The local working-tree edits on the in-use alpha-engine-backtester clone removed the merged shell-run-dry path (PR #225) and downgraded the lib pin v0.20.0 → v0.16.0. Both regressions vs origin/main. Working in a clean throwaway worktree on origin/main so those edits are not part of this PR. Recommend git restore lambda_counterfactual/ in the working tree post-merge to clean them up.

What does NOT ship

  • MemorySize bump — not needed at 28d + per-agent cap. Held in reserve for option (b) if future corpus growth needs it.
  • Spot/batch refactor — option (c), out of scope.
  • Concurrency / threaded loads — out of scope; revisit at next corpus growth.

Post-merge deploy step

bash infrastructure/deploy_counterfactual.sh

Manual — no CI deploy for this Lambda. Prior ECR :latest push was 2026-05-05; SYSTEM_STATE should record the new image SHA after the deploy.

Tests

pytest tests/ -q  →  1693 passed, 0 failed

Composes with: PR #225 (shell-run dry path — preserved + protected by the abandon-stale-local-edits decision), ROADMAP L293, the closed L266 agent-justification gate (this is its counterfactual leg, restored to operation).

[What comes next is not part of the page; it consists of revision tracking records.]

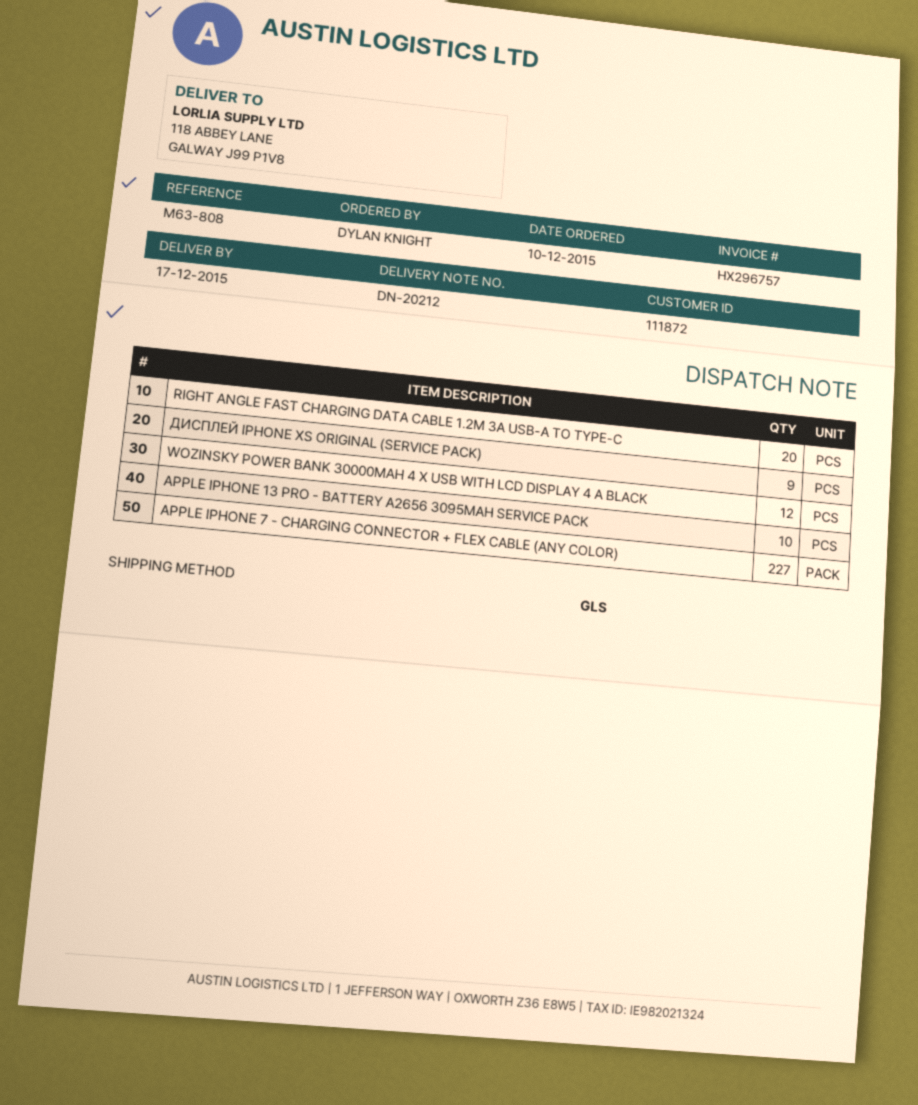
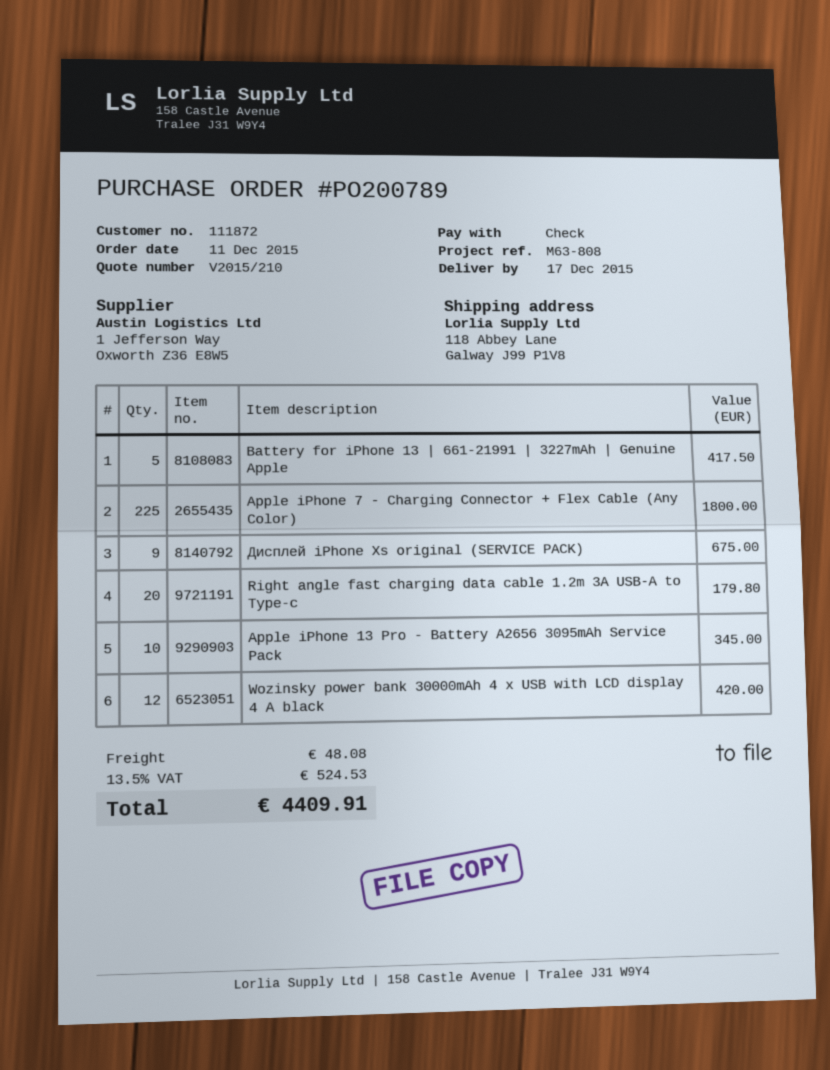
order date: 2015-12-10 -> 2015-12-11
APPLE IPHONE 7 - CHARGING CONNECTOR + FLEX CABLE (ANY COLOR): 227 -> 225
Battery for iPhone 13 | 661-21991 | 3227mAh | Genuine Apple: none -> 5

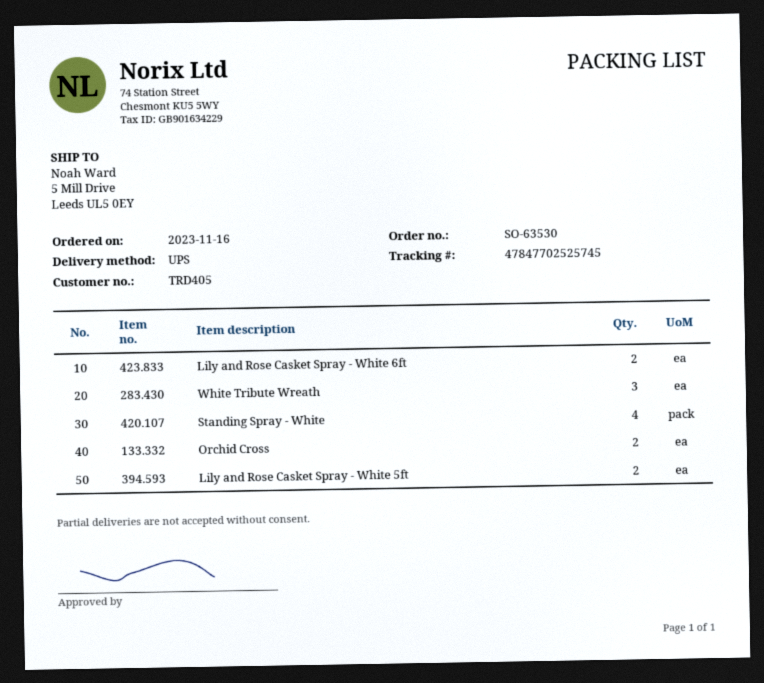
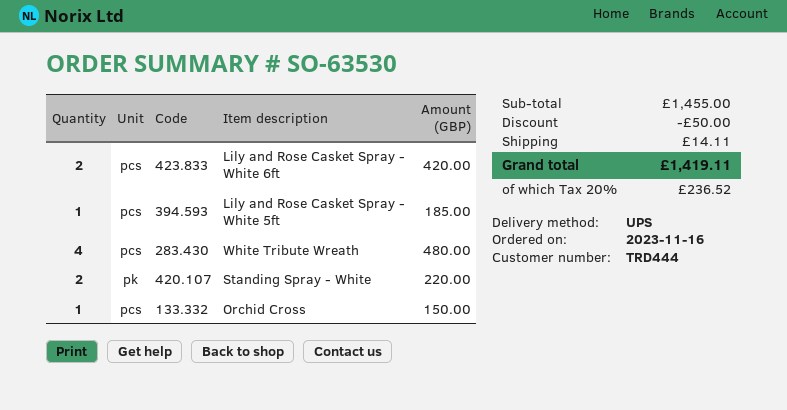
customer number: TRD405 -> TRD444
White Tribute Wreath: 3 -> 4
Standing Spray - White: 4 -> 2
Orchid Cross: 2 -> 1
Lily and Rose Casket Spray - White 5ft: 2 -> 1

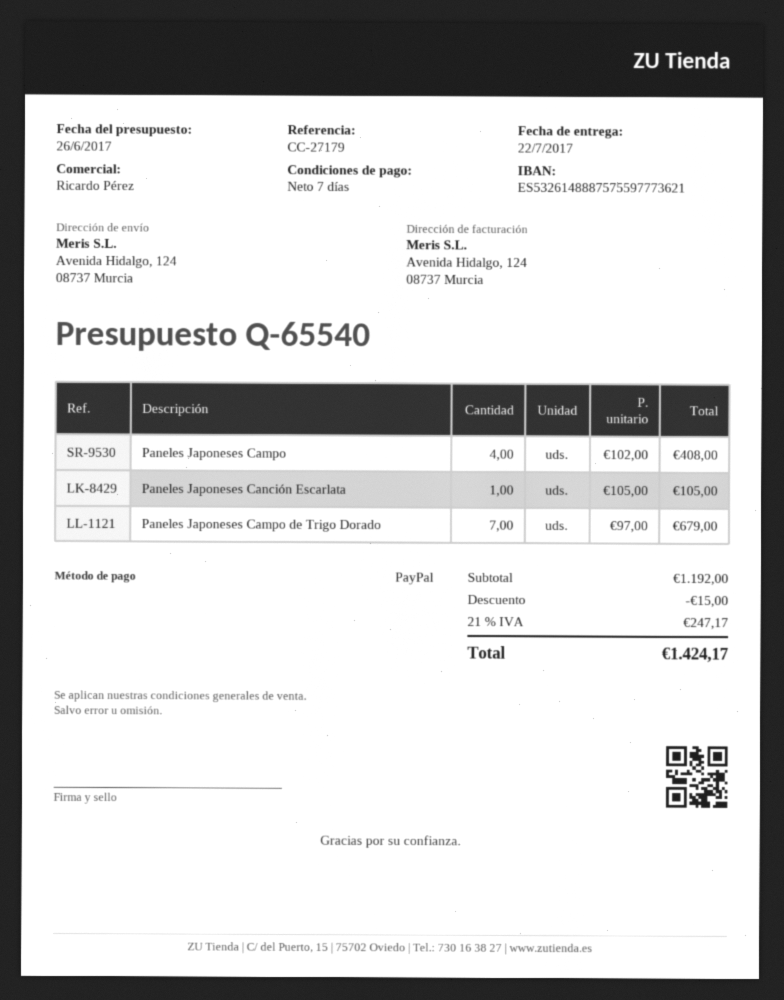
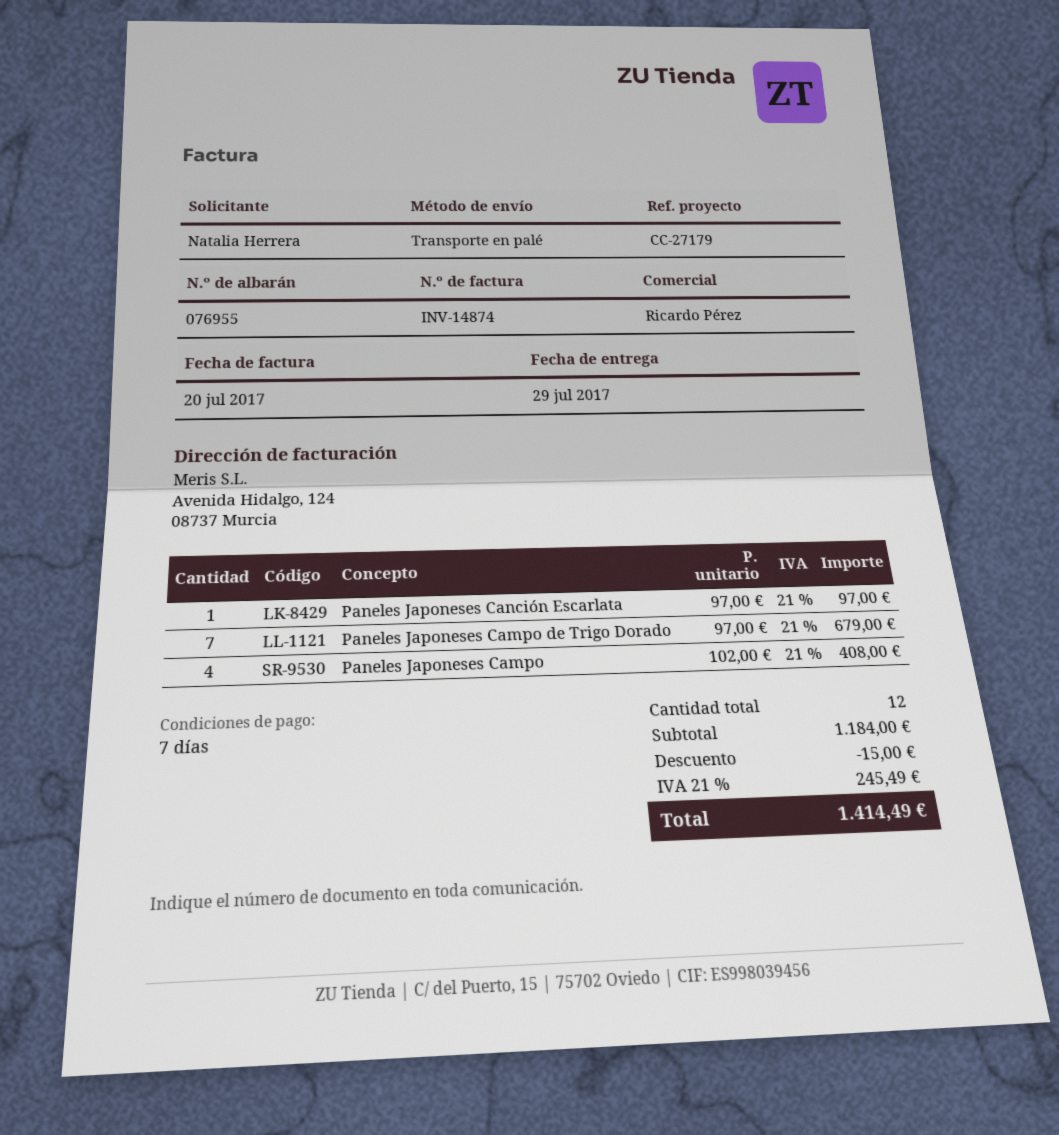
delivery date: 2017-07-22 -> 2017-07-29
Paneles Japoneses Canción Escarlata: 1 x 105.00 = 105.00 -> 1 x 97.00 = 97.00
subtotal: 1192.00 -> 1184.00
tax: 21% = 247.17 -> 21% = 245.49
total: 1424.17 -> 1414.49

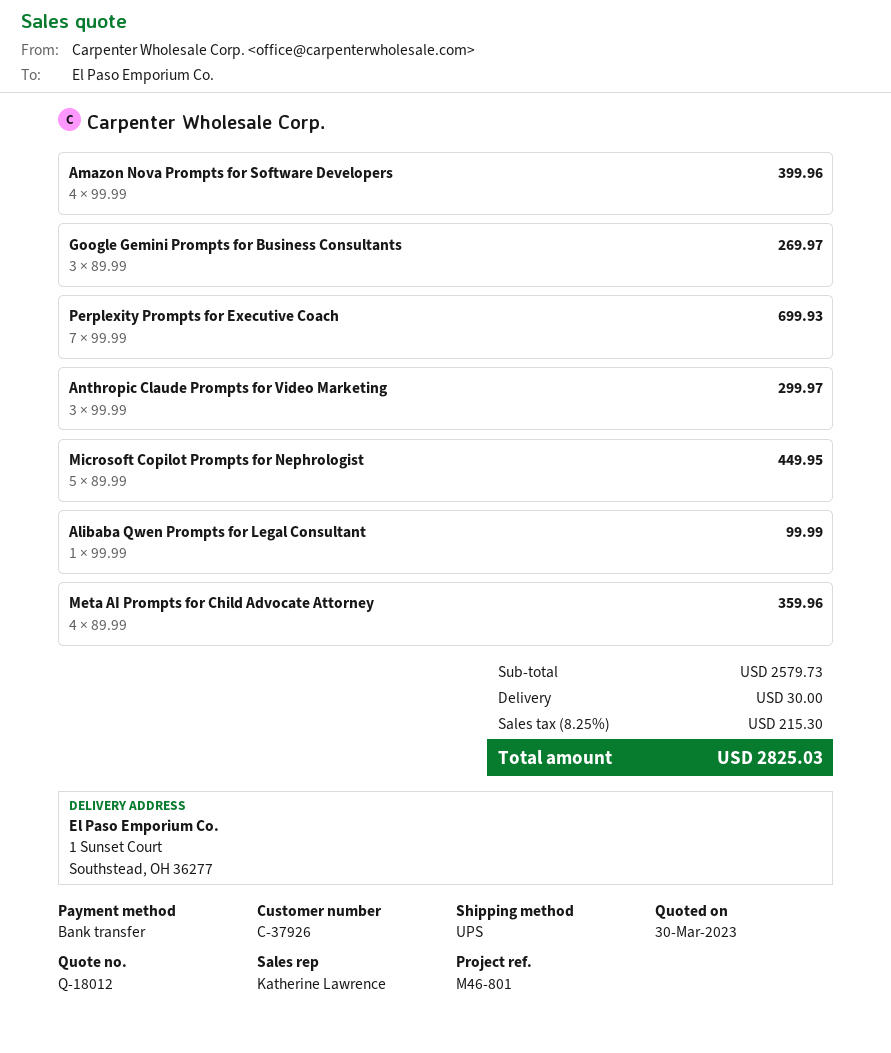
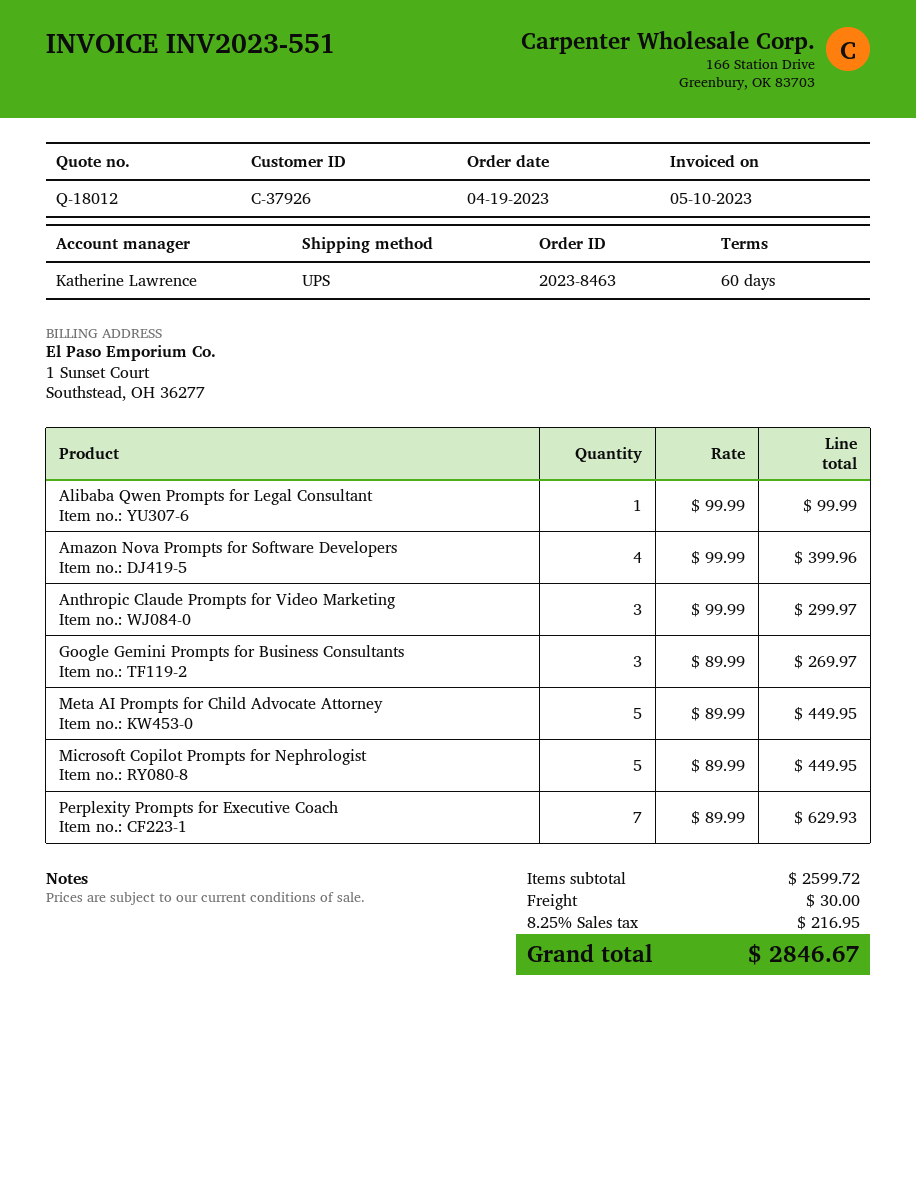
Perplexity Prompts for Executive Coach: 7 x 99.99 = 699.93 -> 7 x 89.99 = 629.93
Meta AI Prompts for Child Advocate Attorney: 4 x 89.99 = 359.96 -> 5 x 89.99 = 449.95
subtotal: 2579.73 -> 2599.72
tax: 8.25% = 215.30 -> 8.25% = 216.95
total: 2825.03 -> 2846.67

🤖 Generated with Claude Code

…fix)

ROADMAP L293 — alpha-engine-replay-counterfactual Lambda has been silently
timing out at the 600s ceiling since 2026-05-16 (last successful real
Saturday-SF run 5/13). Captured-artifact corpus crossed ~32,740 in the
56-day window, and the per-artifact s3:get_object loop inside
``compute_and_emit`` blew past the timeout. SF Catch=States.ALL means
the pipeline stays green; the failure is observability-silent — no
``agent_counterfactual_rule_fit`` CW datapoint has emitted in 1.5 weeks.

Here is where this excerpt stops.